Éducation
L’hominisation par les machines
Le nouveau-né imite exclusivement les
humains, leurs mimiques (mot révélateur), mais aussi leurs émotions : un
adulte peureux fait peur, un adulte heureux
rassure. D’où l’importance de la « figure d’attachement », chère
à Boris Cyrulnik. Placés devant une machine, les bébés (testés par les
scientifiques) n’imitent rien, comme si leurs dispositions naturelles les
amenaient à recopier l’humain
exclusivement. Ils commencent ainsi leur hominisation, qui sera suivie
de leur humanisation… Pour parvenir à son humanité, le petit homme a besoin
d’un environnement humain.
Cela paraît une évidence. Or, nous découvrons de plus en plus de bonnes
mères et de bons pères qui laissent leurs bébés s’amuser avec des téléphones,
des écrans, des mini-tablettes. Et ils s’enthousiasment en constatant avec
quelle déroutante facilité leurs petits génies manipulent le miroir magique.
Or, en tapotant la vitre aux lumières vives, l’enfant est amené à modéliser,
non pas sur un humain, mais sur un artefact, une copie d’humain ─ avec
toutes les insuffisances que celle-ci comporte.
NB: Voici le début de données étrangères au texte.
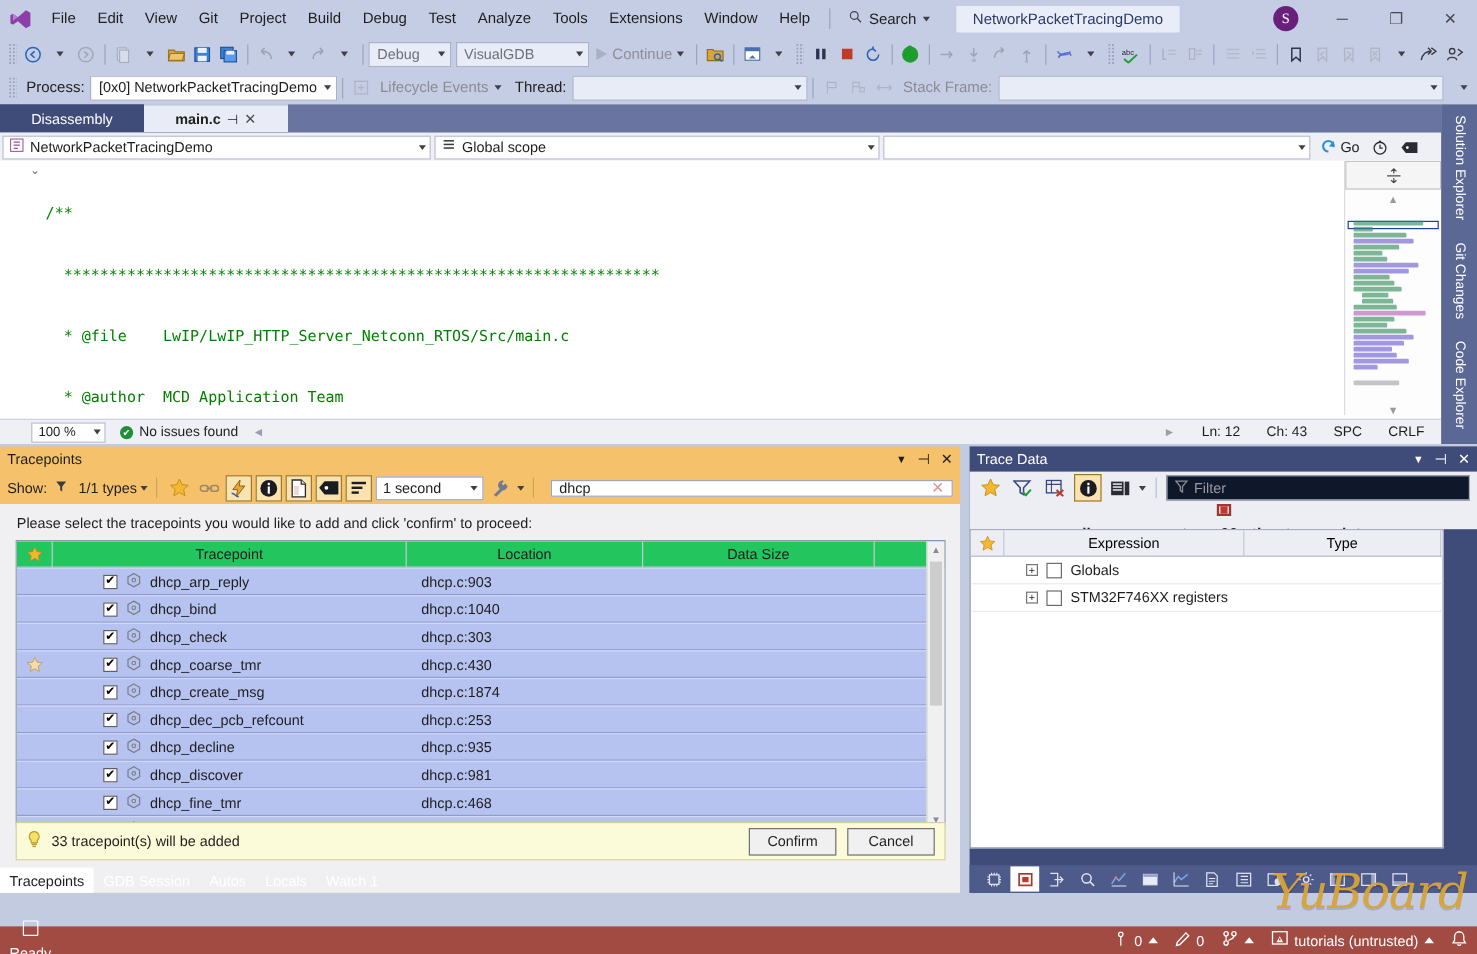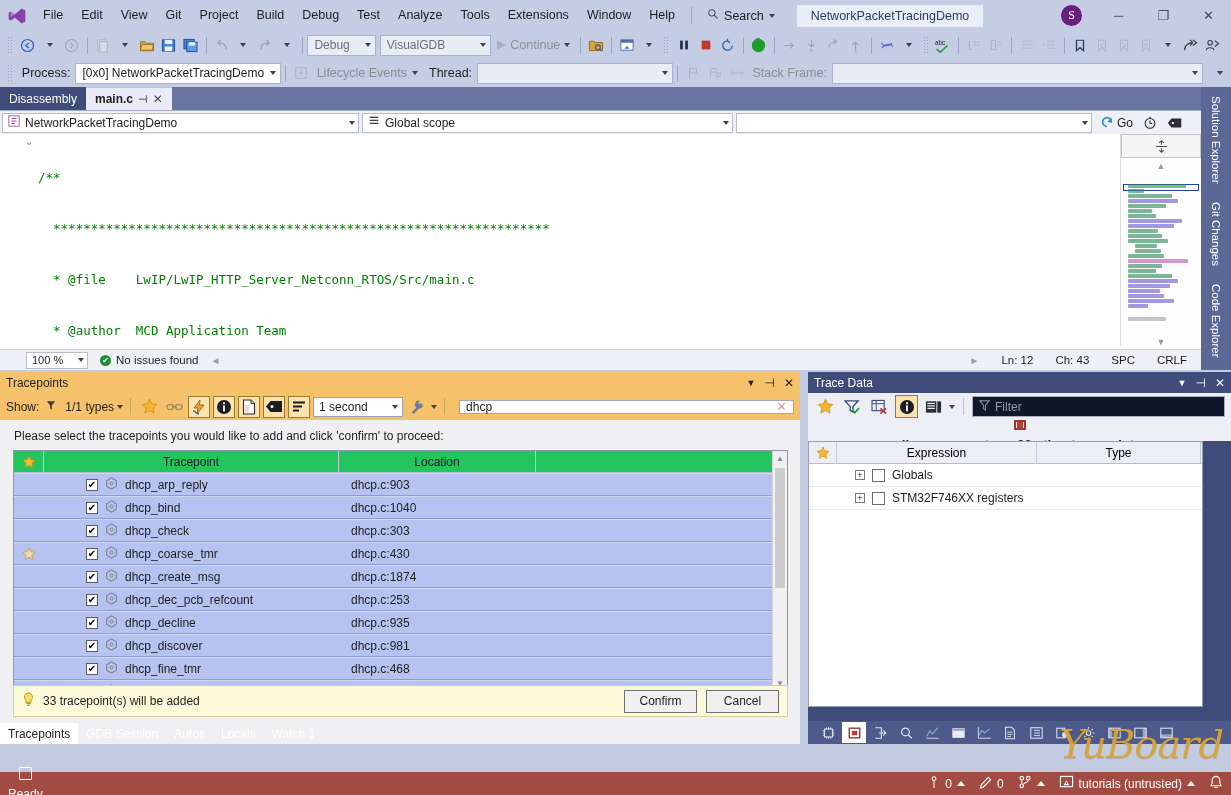"Disassembly" .dtab { padding: 0 9px -> 0 26px }
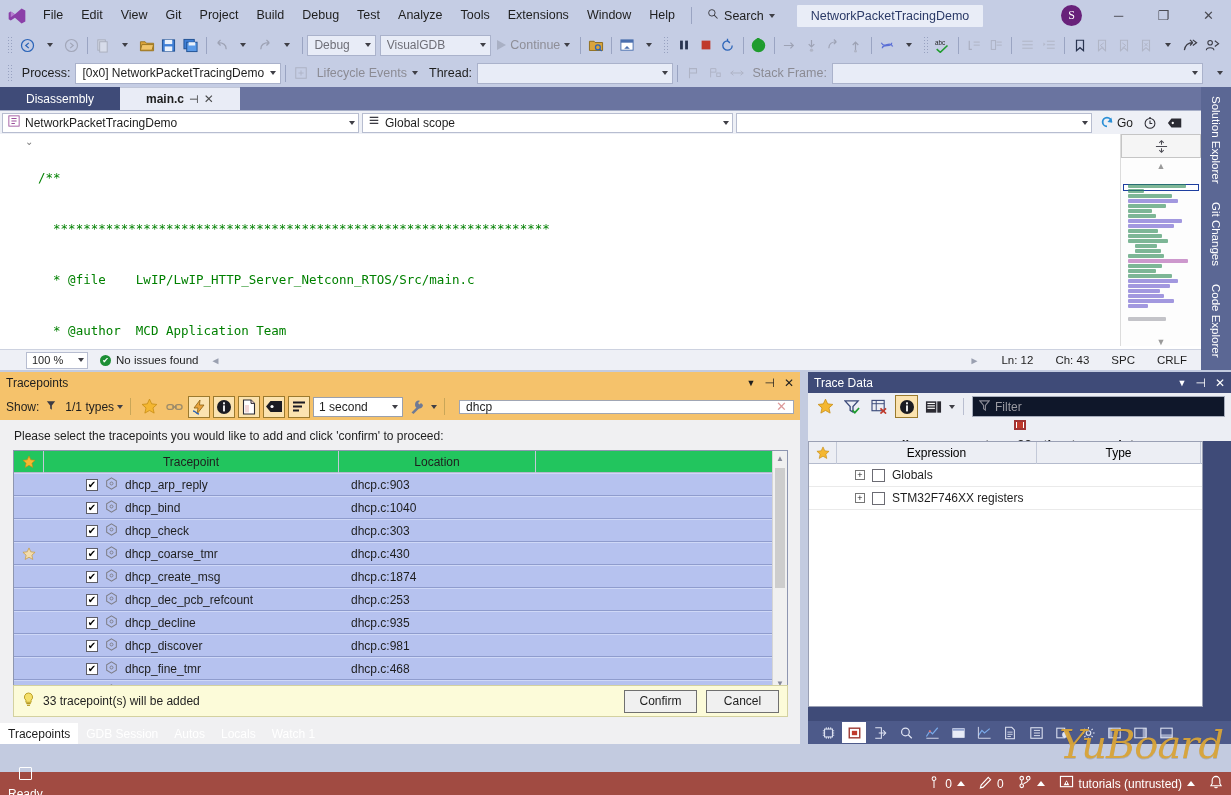"Data Size" div.gh { html: none -> <div>Data Size</div> }
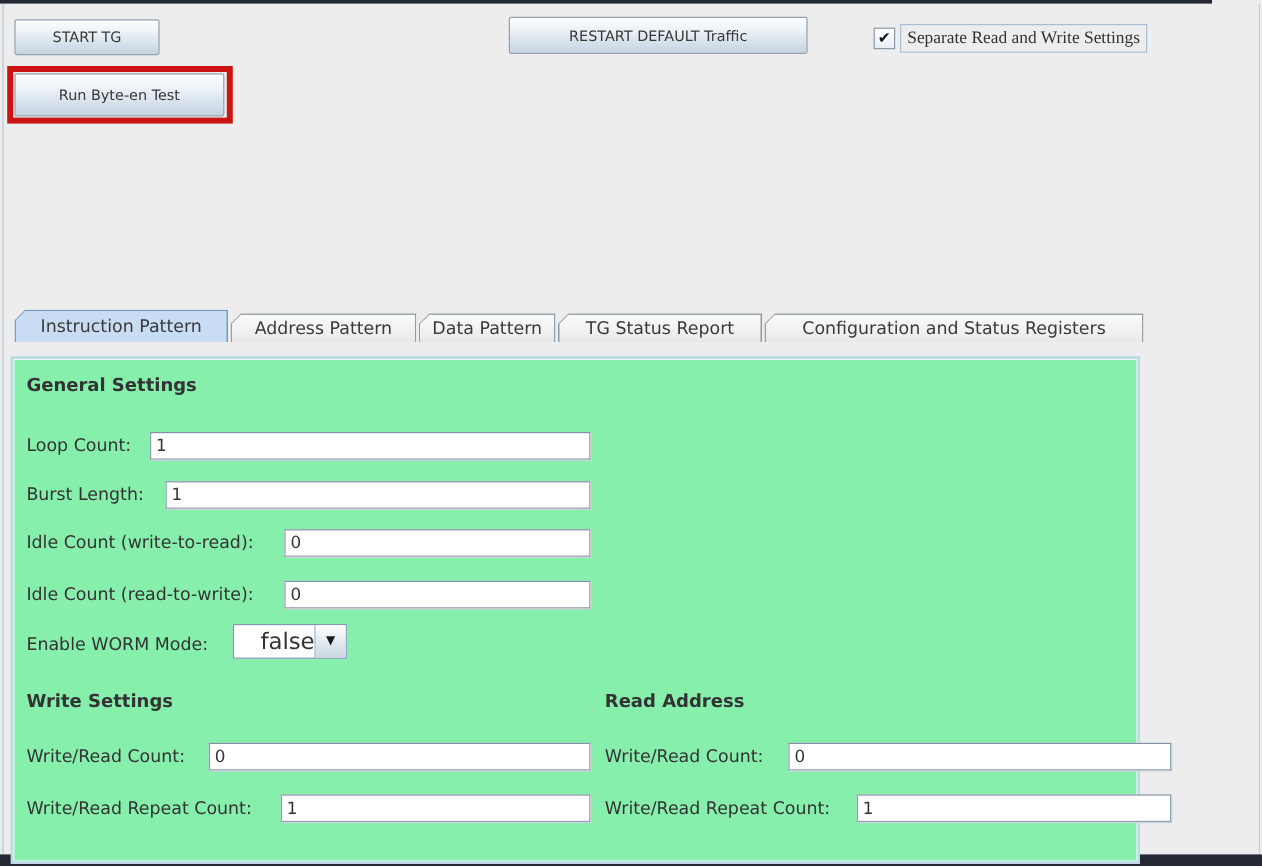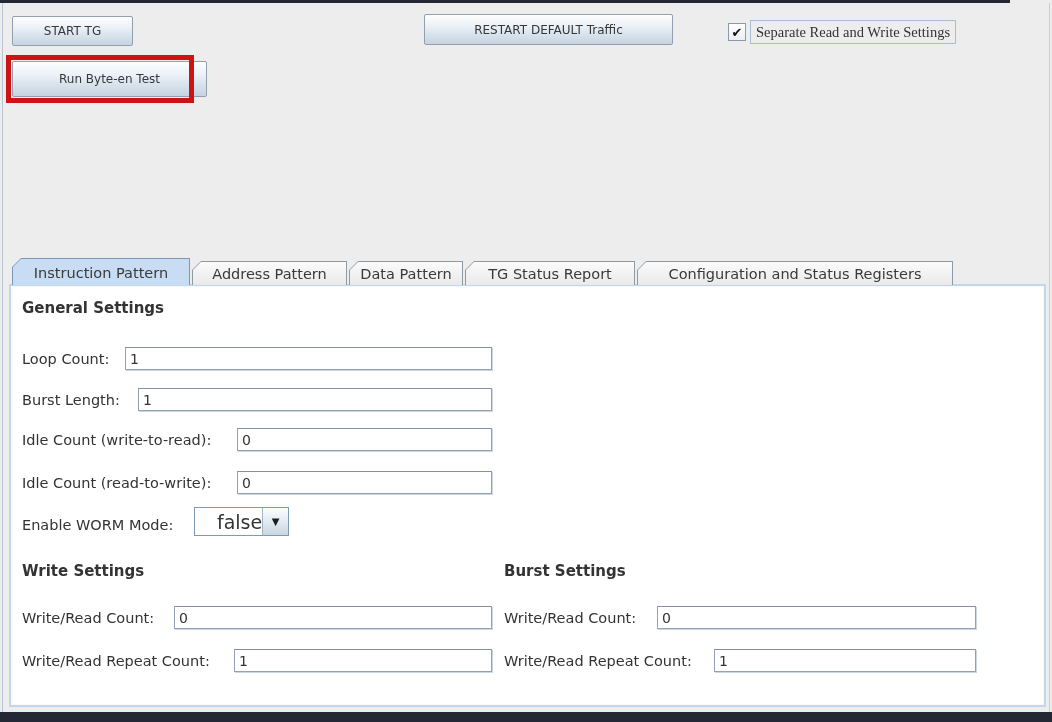"Run Byte-en Test" #btn-byteen { width: 195px -> 175px }
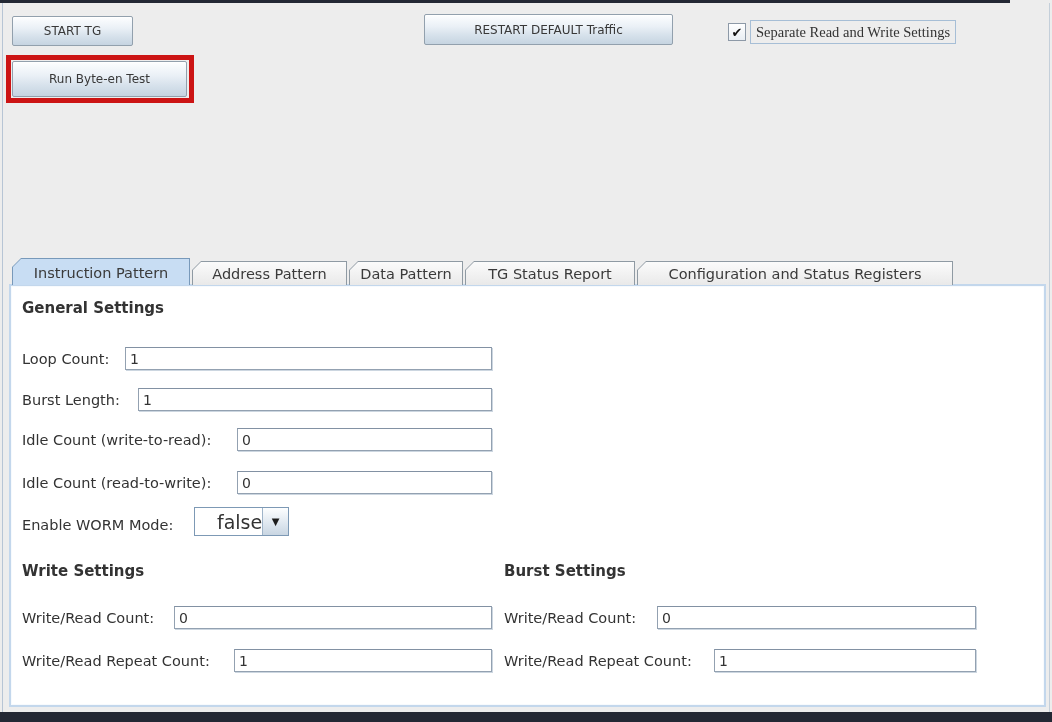"General Settings" #panel { background: #ffffff -> #86efac; top: 284px -> 297px; width: 1037px -> 941px }
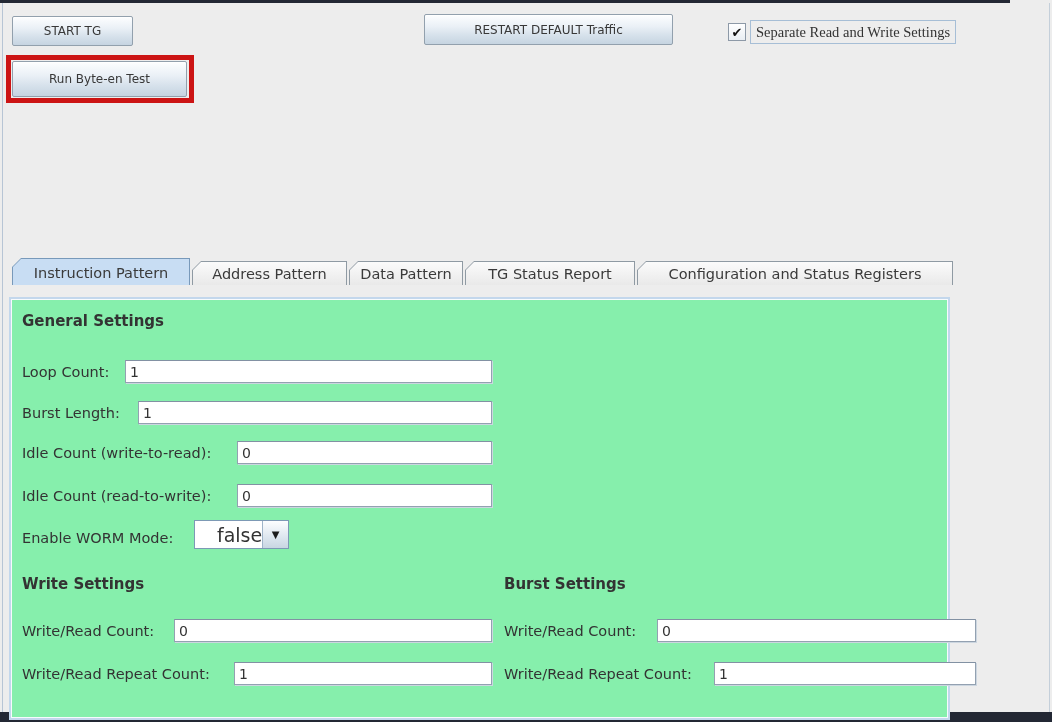"Burst Settings" div.section-title { text: Burst Settings -> Read Address }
Les psychologues bien en cour assurent que l’intelligence des petits
peut se trouver « augmentée » par le processus. Le mot est
lâché ! Dans une civilisation de la performance, l’argument est définitif :
les voilà nos futurs surhommes ! Mais quelle intelligence
« augmentée » les petits geeks vont-ils
développer ? Livré seul à la
machine savante, il n’imite qu’un robot.
Comme nous ne nous « construisons » que par imitation, je reste
perplexe, vaguement inquiet quant au résultat. « Pas d’écran avant trois
ans », avait prévenu Serge Tisseron dès le début des années 2000. Depuis,
les écrans se sont multipliés de façon incontrôlée.
Puisqu’il est tellement question aujourd’hui d’homme augmenté, il serait plus urgent d’augmenter l’environnement humain des petits humains :
donnons-leur plus d’éducateurs,
offrons-leur plus d’amis authentiques
plutôt que virtuels, accordons aux parents plus
de temps à consacrer à leur descendance. Un câlin est sans doute davantage bénéfique
qu’une séance de jeu de pouces sur une glace froide.